Mechanistic studies during the last decade provided numerous evidences that activation of β2 AR is antiapoptotic and cardioprotective [69] and that effect might be related to its double coupling to Gs and Gi proteins [1517]. Fenoterol contains two chiral centers and may exist in four stereoisomers – two enantiomers (RR and SS) and two RS isomers. In a recent study [12] these isomers were tested with respect to their selectivity to activate β2 AR coupling to specific G proteins. It was shown that the RR enantiomer predominantly activates Gs coupling and thus results in maximum contraction of cardiomyocytes with and without PTX. In contrast, the SR configuration is sensitive to PTX and thus activates coupling with both Gs and Gi.

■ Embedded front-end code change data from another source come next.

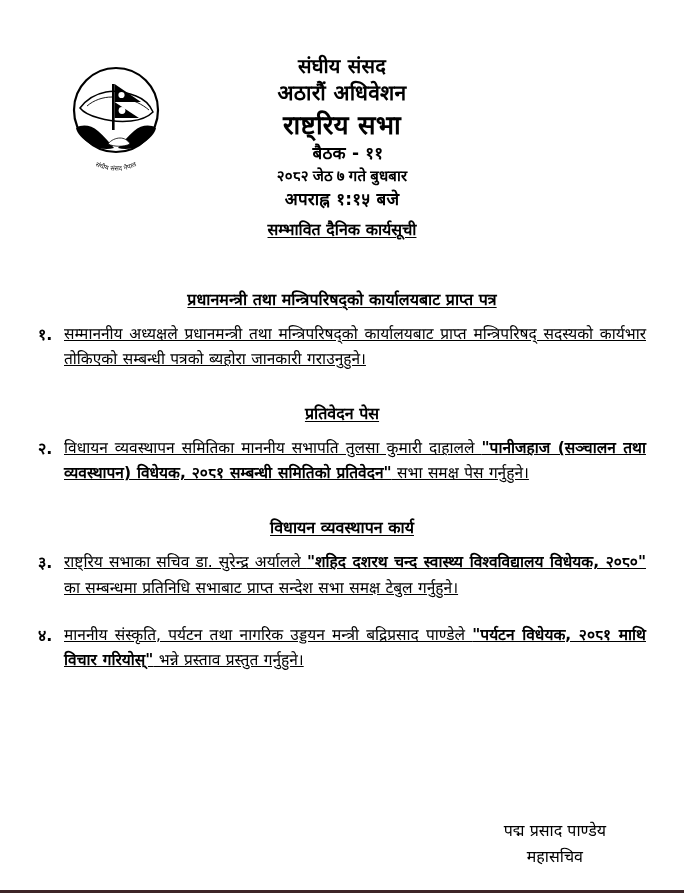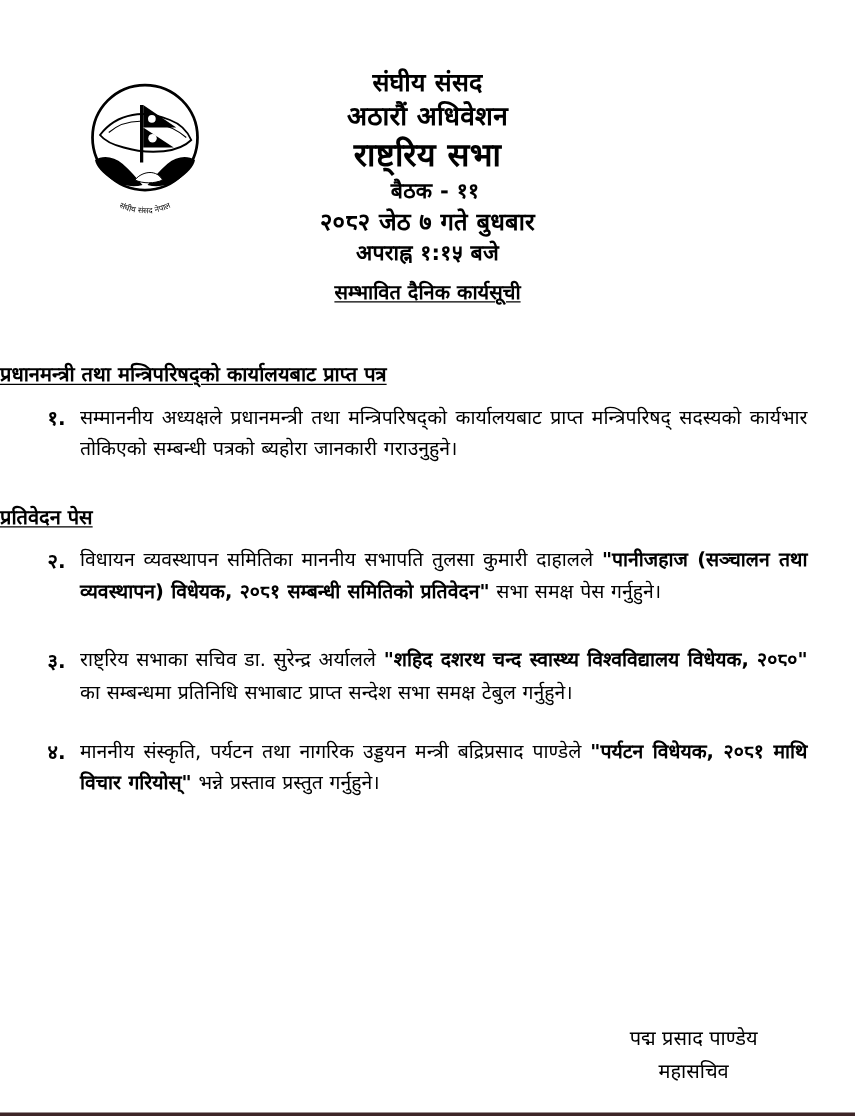"२०८२ जेठ ७ गते बुधबार" .hdr-date { font-family: none -> Liberation Serif, serif; font-size: 19px -> 15px }
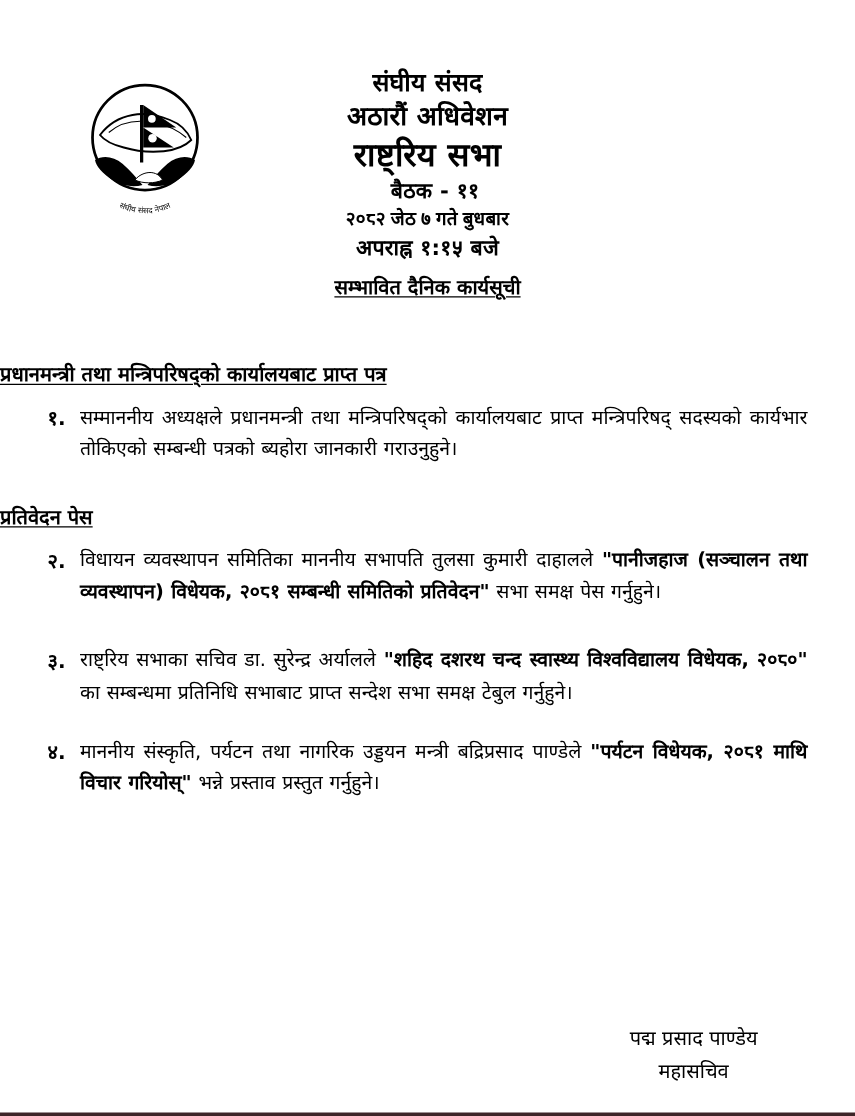"प्रधानमन्त्री तथा मन्त्रिपरिषद्को" .section-heading { text-align: left -> center }
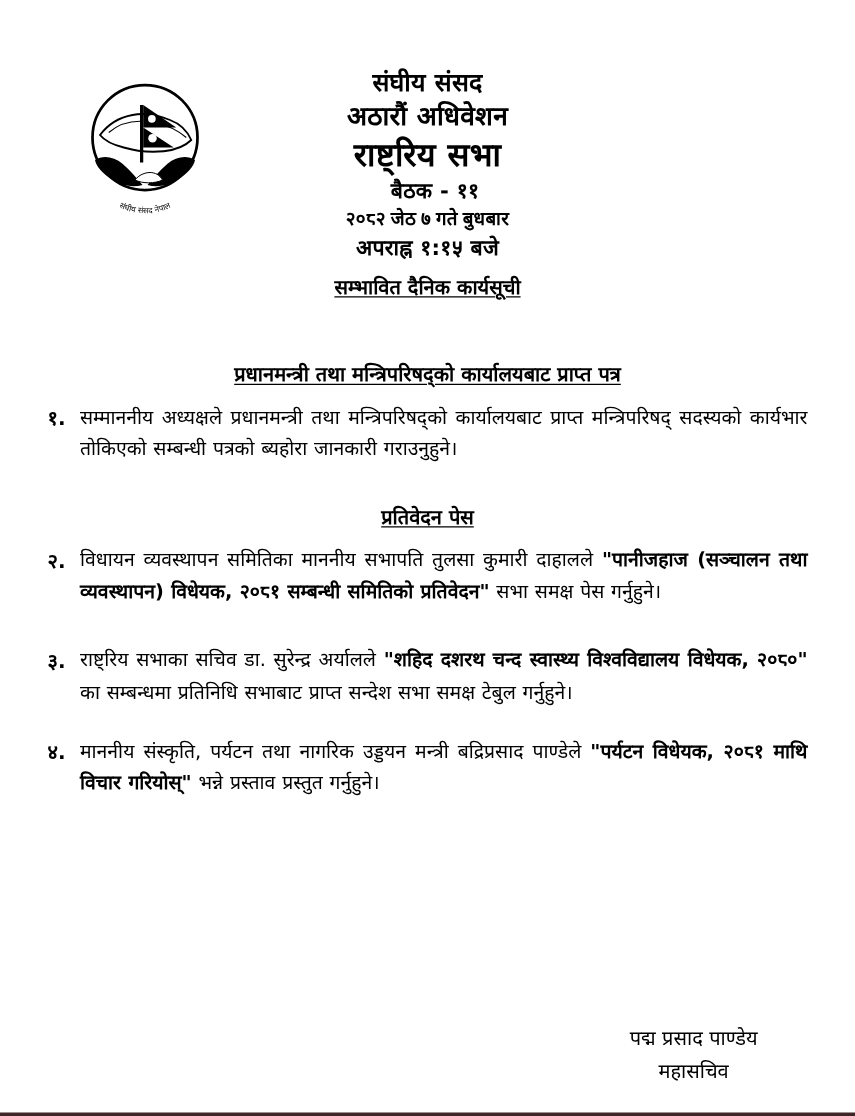"सम्माननीय अध्यक्षले प्रधानमन्त्री तथा" .item-text { text-decoration: none -> underline }
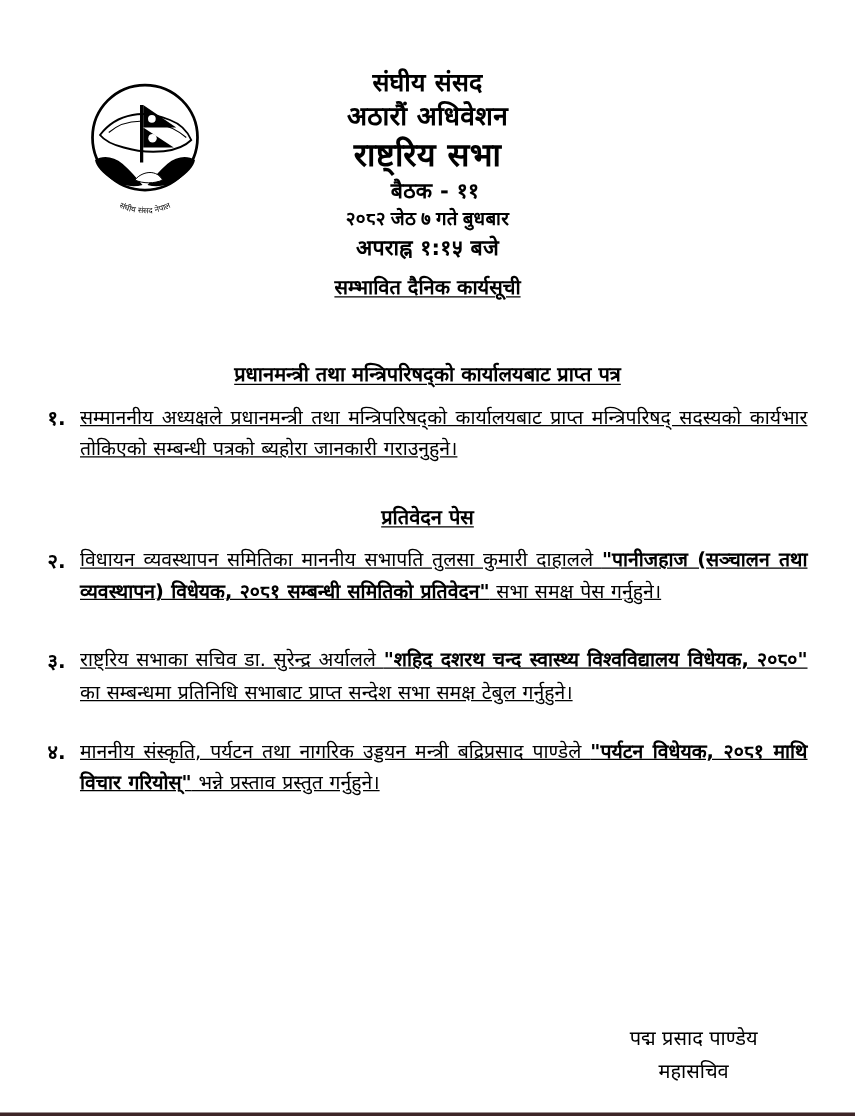"विधायन व्यवस्थापन कार्य" div.section-heading { html: none -> <div> <span>विधायन व्यवस्थापन कार्य</span> </div> }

The inability of the RR-enatiomer of fenoterol to attenuate the cardiac remodeling and functional deterioration in the rat model of post MI DCM indicates that coupling of β2 AR to Gs is not sufficient for rescue myocardium in heart failure. The present results suggest that either, contrary to previously proposed theory [17], racemic fenoterol is not coupled predominantly to Gs, and partial Gi coupling plays role in its cardioprotective properties, or that mechanisms of cardioprotection by fenoterol are not Gi related and need to be studied further.

Acknowledgment

This research was supported entirely by the Intramural Research Program of the NIH, National Institute on Aging.